Although the present invention has been described in detail above, it goes without saying that the present invention is not limited to the above embodiments, and that various modifications can be made within the scope of the invention as set forth in the claims.

(Effects) As can be seen from the above description, in the present invention, the fuel cut timing control means controls the transmission torque capacity of the lock-up clutch at the time when the engine rotation speed and the turbine rotation speed of the torque converter match during deceleration. Since the fuel cut is started at the point when the minimum value is reached, the shock at the time of the fuel cut is reliably reduced.

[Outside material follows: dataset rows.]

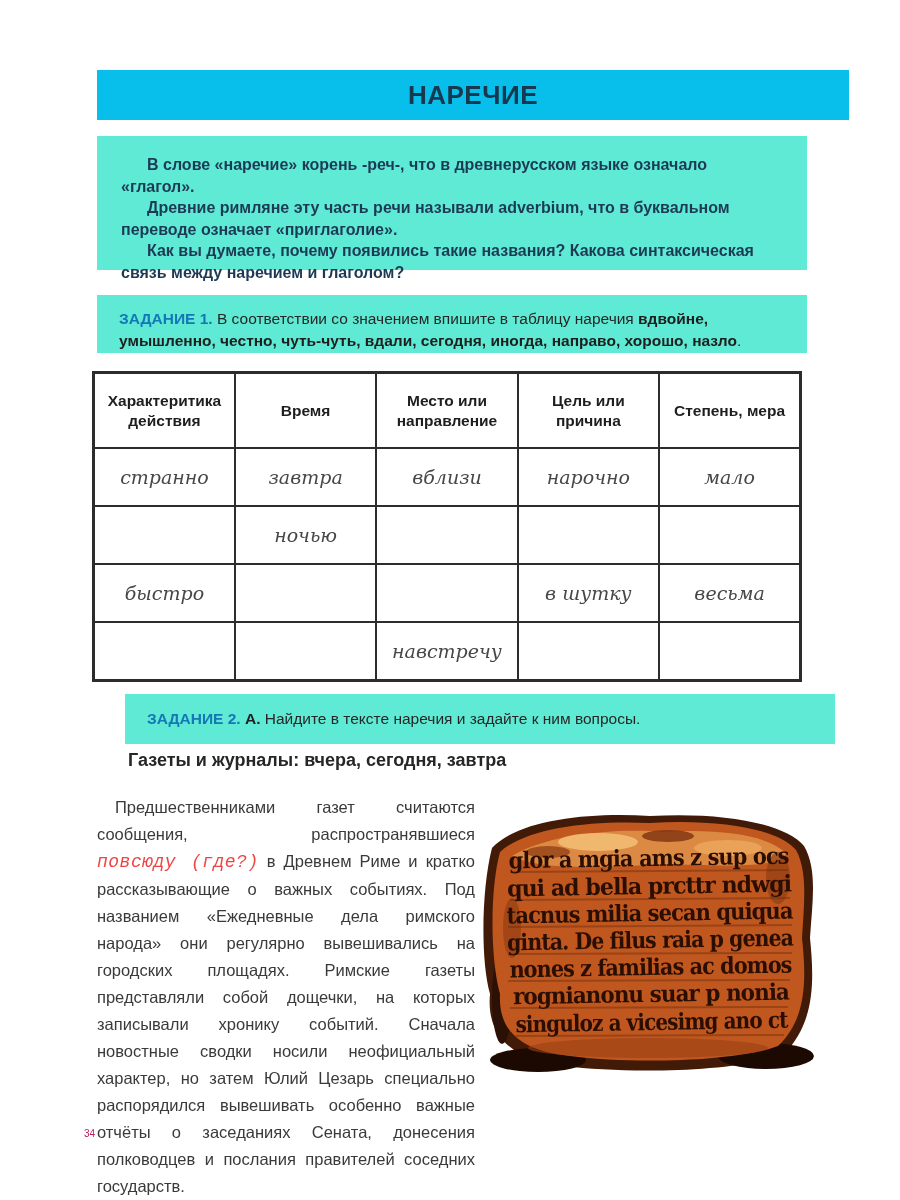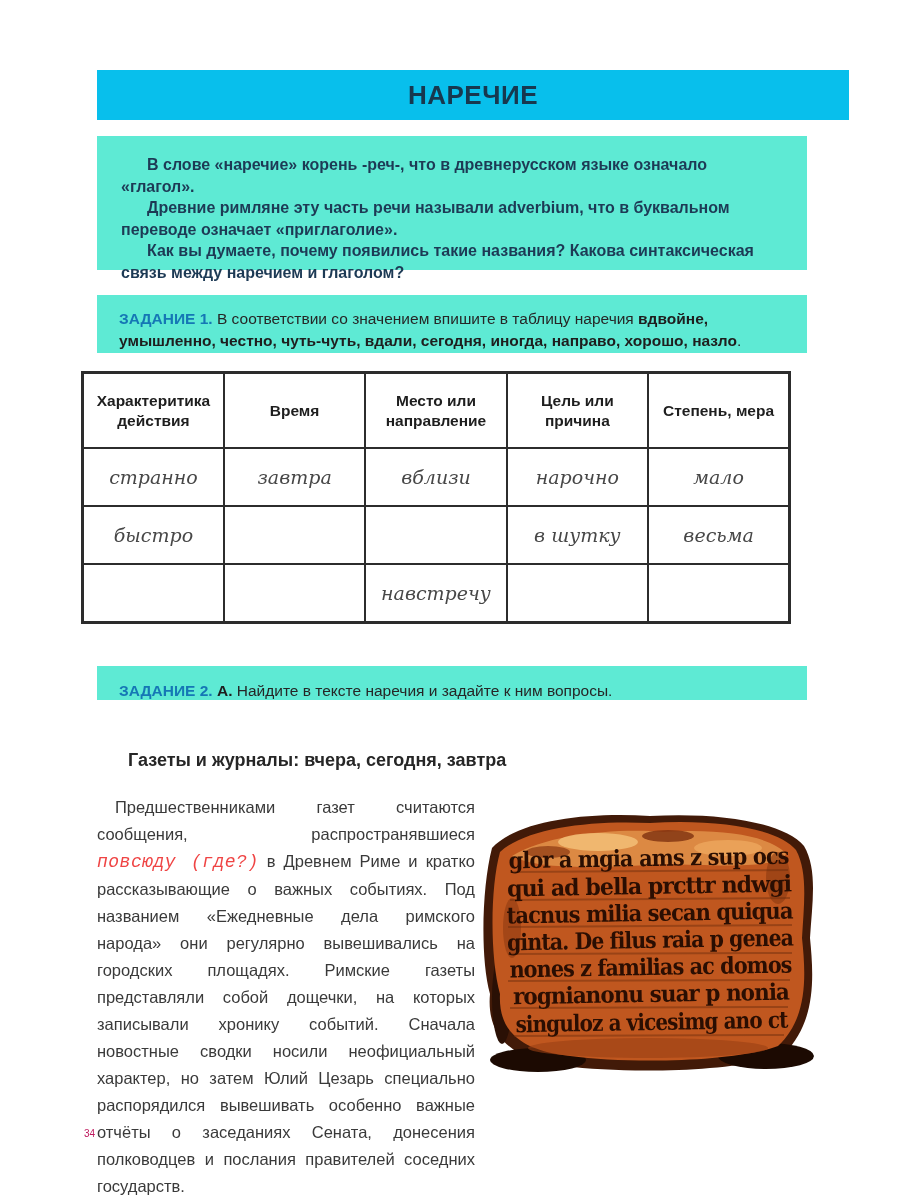--- a/index.html
+++ b/index.html
@@ -11,25 +11,25 @@
   .header-band .title{font-size:26px;font-weight:bold;color:#17384f;letter-spacing:.5px;}
 
   .blue-box{position:absolute;left:97px;background:#5eead4;box-sizing:border-box;}
 
   .intro-box{top:136px;width:710px;height:134px;padding:18px 24px 0 24px;}
   .intro-box p{margin:0;font-size:16px;font-weight:bold;color:#1d3a55;
     line-height:21.5px;text-indent:26px;}
 
   .task-box{width:710px;color:#262626;font-size:15.5px;line-height:22px;}
   .task1-box{top:295px;height:58px;padding:13px 22px 0 22px;}
-  .task2-box{top:666px;height:34px;padding:14px 22px 0 22px;}
+  .task2-box{top:694px;height:50px;padding:14px 22px 0 22px;margin-left:28px;}
   .task-label{color:#1577b5;font-weight:bold;}
   .task-bold{font-weight:bold;color:#1e1e1e;}
 
-  table.adverbs{position:absolute;left:81px;top:371px;width:710px;border-collapse:collapse;
+  table.adverbs{position:absolute;left:92px;top:371px;width:710px;border-collapse:collapse;
     table-layout:fixed;}
   table.adverbs th,table.adverbs td{border:2px solid #2c2c2c;text-align:center;
     vertical-align:middle;padding:2px 6px;}
   table.adverbs{border:3px solid #2c2c2c;}
   table.adverbs th{height:69px;font-size:15.5px;line-height:20px;color:#1e1e1e;font-weight:bold;}
   table.adverbs td{height:52px;font-family:"DejaVu Serif",serif;font-style:italic;
     font-size:19px;color:#474747;border-radius:13px;}
 
   .subtitle{position:absolute;left:128px;top:750px;font-size:18px;font-weight:bold;color:#262626;}
 
@@ -71,20 +71,27 @@
         <th>Степень, мера</th>
       </tr>
     </thead>
     <tbody>
       <tr>
         <td>странно</td>
         <td>завтра</td>
         <td>вблизи</td>
         <td>нарочно</td>
         <td>мало</td>
+      </tr>
+      <tr>
+        <td></td>
+        <td>ночью</td>
+        <td></td>
+        <td></td>
+        <td></td>
       </tr>
       <tr>
         <td>быстро</td>
         <td></td>
         <td></td>
         <td>в шутку</td>
         <td>весьма</td>
       </tr>
       <tr>
         <td></td>

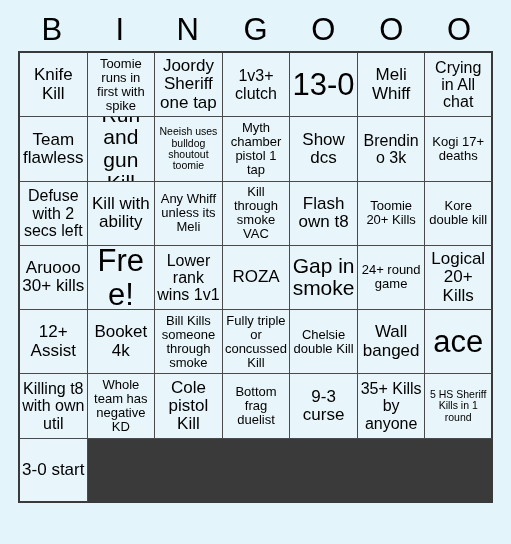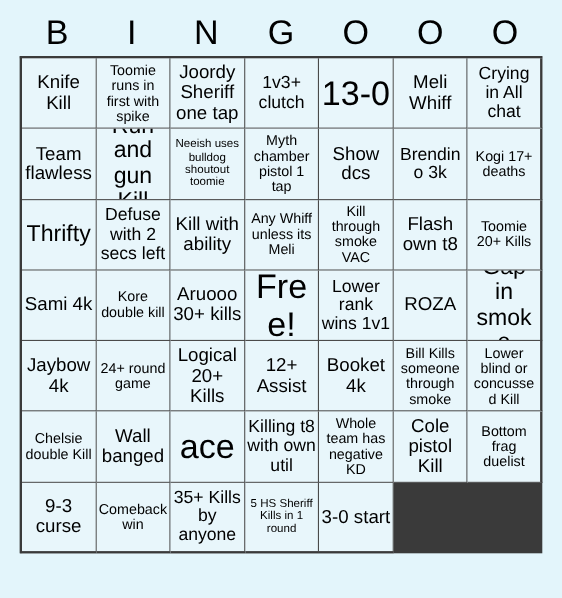--- a/index.html
+++ b/index.html
@@ -141,82 +141,73 @@
       </div>
       <div class="cell fs-lg">
         <span class="cell-text">Show dcs</span>
       </div>
       <div class="cell fs-md">
         <span class="cell-text">Brendino 3k</span>
       </div>
       <div class="cell fs-sm">
         <span class="cell-text">Kogi 17+ deaths</span>
       </div>
-      <div class="cell fs-xl">
-        <span class="cell-text">Thrifty</span>
-      </div>
       <div class="cell fs-md">
         <span class="cell-text">Defuse with 2 secs left</span>
       </div>
       <div class="cell fs-lg">
         <span class="cell-text">Kill with ability</span>
       </div>
       <div class="cell fs-sm">
         <span class="cell-text">Any Whiff unless its Meli</span>
       </div>
       <div class="cell fs-sm">
         <span class="cell-text">Kill through smoke VAC</span>
       </div>
       <div class="cell fs-lg">
         <span class="cell-text">Flash own t8</span>
       </div>
       <div class="cell fs-sm">
         <span class="cell-text">Toomie 20+ Kills</span>
-      </div>
-      <div class="cell fs-lg">
-        <span class="cell-text">Sami 4k</span>
       </div>
       <div class="cell fs-sm">
         <span class="cell-text">Kore double kill</span>
       </div>
       <div class="cell fs-lg">
         <span class="cell-text">Aruooo 30+ kills</span>
       </div>
       <div class="cell fs-xxl">
         <span class="cell-text">Free!</span>
       </div>
       <div class="cell fs-md">
         <span class="cell-text">Lower rank wins 1v1</span>
       </div>
       <div class="cell fs-lg">
         <span class="cell-text">ROZA</span>
       </div>
       <div class="cell fs-xl">
         <span class="cell-text">Gap in smoke</span>
       </div>
-      <div class="cell fs-lg">
-        <span class="cell-text">Jaybow 4k</span>
-      </div>
       <div class="cell fs-sm">
         <span class="cell-text">24+ round game</span>
       </div>
       <div class="cell fs-lg">
         <span class="cell-text">Logical 20+ Kills</span>
       </div>
       <div class="cell fs-lg">
         <span class="cell-text">12+ Assist</span>
       </div>
       <div class="cell fs-lg">
         <span class="cell-text">Booket 4k</span>
       </div>
       <div class="cell fs-sm">
         <span class="cell-text">Bill Kills someone through smoke</span>
       </div>
       <div class="cell fs-sm">
-        <span class="cell-text">Lower blind or concussed Kill</span>
+        <span class="cell-text">Fully triple or concussed Kill</span>
       </div>
       <div class="cell fs-sm">
         <span class="cell-text">Chelsie double Kill</span>
       </div>
       <div class="cell fs-lg">
         <span class="cell-text">Wall banged</span>
       </div>
       <div class="cell fs-xxl">
         <span class="cell-text">ace</span>
       </div>
@@ -228,23 +219,20 @@
       </div>
       <div class="cell fs-lg">
         <span class="cell-text">Cole pistol Kill</span>
       </div>
       <div class="cell fs-sm">
         <span class="cell-text">Bottom frag duelist</span>
       </div>
       <div class="cell fs-lg">
         <span class="cell-text">9-3 curse</span>
       </div>
-      <div class="cell fs-sm">
-        <span class="cell-text">Comeback win</span>
-      </div>
       <div class="cell fs-md">
         <span class="cell-text">35+ Kills by anyone</span>
       </div>
       <div class="cell fs-xs">
         <span class="cell-text">5 HS Sheriff Kills in 1 round</span>
       </div>
       <div class="cell fs-lg">
         <span class="cell-text">3-0 start</span>
       </div>
     </div>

[Brief explanation of drawings]

FIG. 1 is a configuration diagram of a power unit provided with a control device according to an embodiment of the present invention. FIG. 2 is a flow chart of the operation of the control device of FIG. FIG. 3 is a correlation diagram between the friction coefficient of the paper-based facing material and the rotational speed difference ΔN between the engine and the turbine of the torque converter. Figure 4 shows the engine speed ESP after the accelerator is turned off.
FIG. 3 is a diagram showing changes over time in the turbine rotational speed TSP of the torque converter. 1... Torque converter, 2 3 - Turbine, - Lock-up clutch, - Engine, - Control unit. Diagram No. 1

Claims (1)

[Claims] A control device for a power unit, which includes an engagement force control means for controlling the engagement force of a lockup clutch of a torque converter and a fuel cut means, and cuts fuel while controlling the engagement force of the lockup clutch during deceleration. A control device for a power unit, characterized in that a fuel cut timing control means is provided for starting fuel cut in a state where the engine rotational speed and the turbine rotational speed of the torque converter match during deceleration.